What do you make of a man who charges you 75 quid to see him and still has the decorators in when you arrive?
  Neil Young did at the Hammersmith Apollo in London on Sunday night. Throughout the first part of his set, when he was playing unplugged on his own, he did it against a backdrop of what looked like a junkshop and a man painting canvases. When he returned with his band, the start of each number was prefaced by the painter coming to the front of the stage and hanging up a new canvas on an easel, complete with song title. According to Young’s website, the painter is Eric Johnson, and his work is being sold in aid of the Bridge School, a programme for children with severe speech and physical impairments that was founded by Young’s wife, Pegi.
  Mrs Young was the opening act. Her delivery of Gram Parsons’ Hickory Wind managed to erase all the yearning from that lovely song.

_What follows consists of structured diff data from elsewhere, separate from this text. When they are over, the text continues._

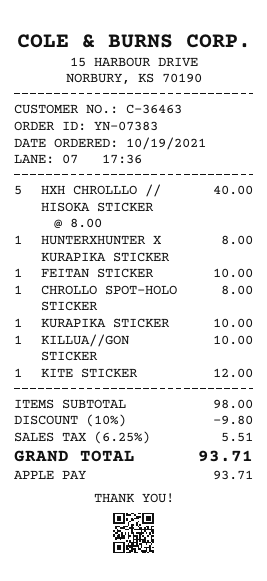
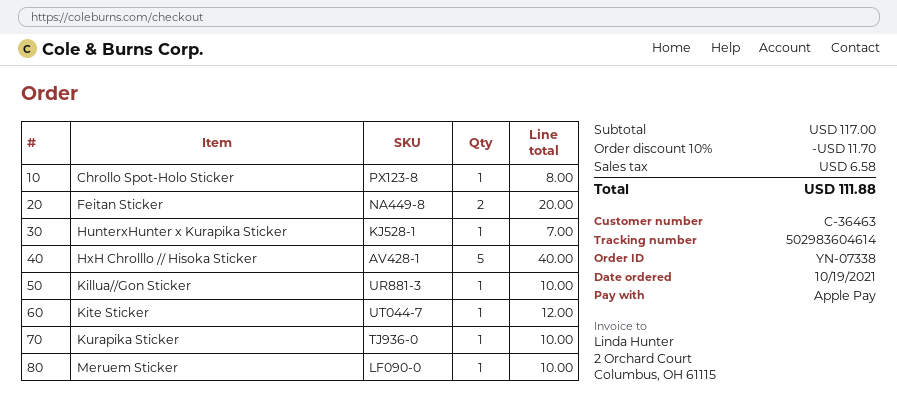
order number: YN-07383 -> YN-07338
HUNTERXHUNTER X KURAPIKA STICKER: 1 for 8.00 -> 1 for 7.00
FEITAN STICKER: 1 for 10.00 -> 2 for 20.00
Meruem Sticker: none -> 1 for 10.00
subtotal: 98.00 -> 117.00
discount: 10% = 9.80 -> 10% = 11.70
tax: 5.51 -> 6.58
total: 93.71 -> 111.88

Her own country-rock tunes were pleasant enough, but the kind of thing you can hear from lots of other people who have been doing it longer and with a deal more assurance.
  That’s not something you could say of Young himself. Nobody else has a singing voice that quavers quite the way his does. Having heard that voice only on record, I was surprised by what a big, shambling bear of a man he is. From the moment he came out on stage, walking behind another canvas with an “N” on the front, he was compelling.
  Many an artist of his age - he’s now 62 - grows tired of his back catalogue and tetchy with those who shout requests. He was neither. His acoustic set included Heart of Gold, Old Man, A Man Needs a Maid, The Needle and the Damage Done — pretty well every track, indeed, from Harvest — along with Ambulance Blues, from On the Beach, and Old King, a tribute accompanied on banjo to “the best old hound dog I ever did know”.
 Reinterpretations? He doesn’t go in for them, either – unless you count a burst of synthesiser standing in for the London Symphony Orchestra on A Man Needs a Maid and an updating of the lyrics of After the Goldrush from the 1970s: “Look at mother nature on the run in the 21st cen-tu-ry…”
  Activist he might be, but he has a sense of humour, too. Songs about saving the planet, he observed at one stage, clearly aren’t saving the planet, before going on to talk of his spare-time involvement in a group that is trying to design a car that won’t drink oil and belch C02. “But we’re not making any promises…”
   I had to leave early and so heard only three numbers in his electric set, a hailstorm of sound that made it clear why he’s known as the Godfather of Grunge. I didn’t feel too short-changed.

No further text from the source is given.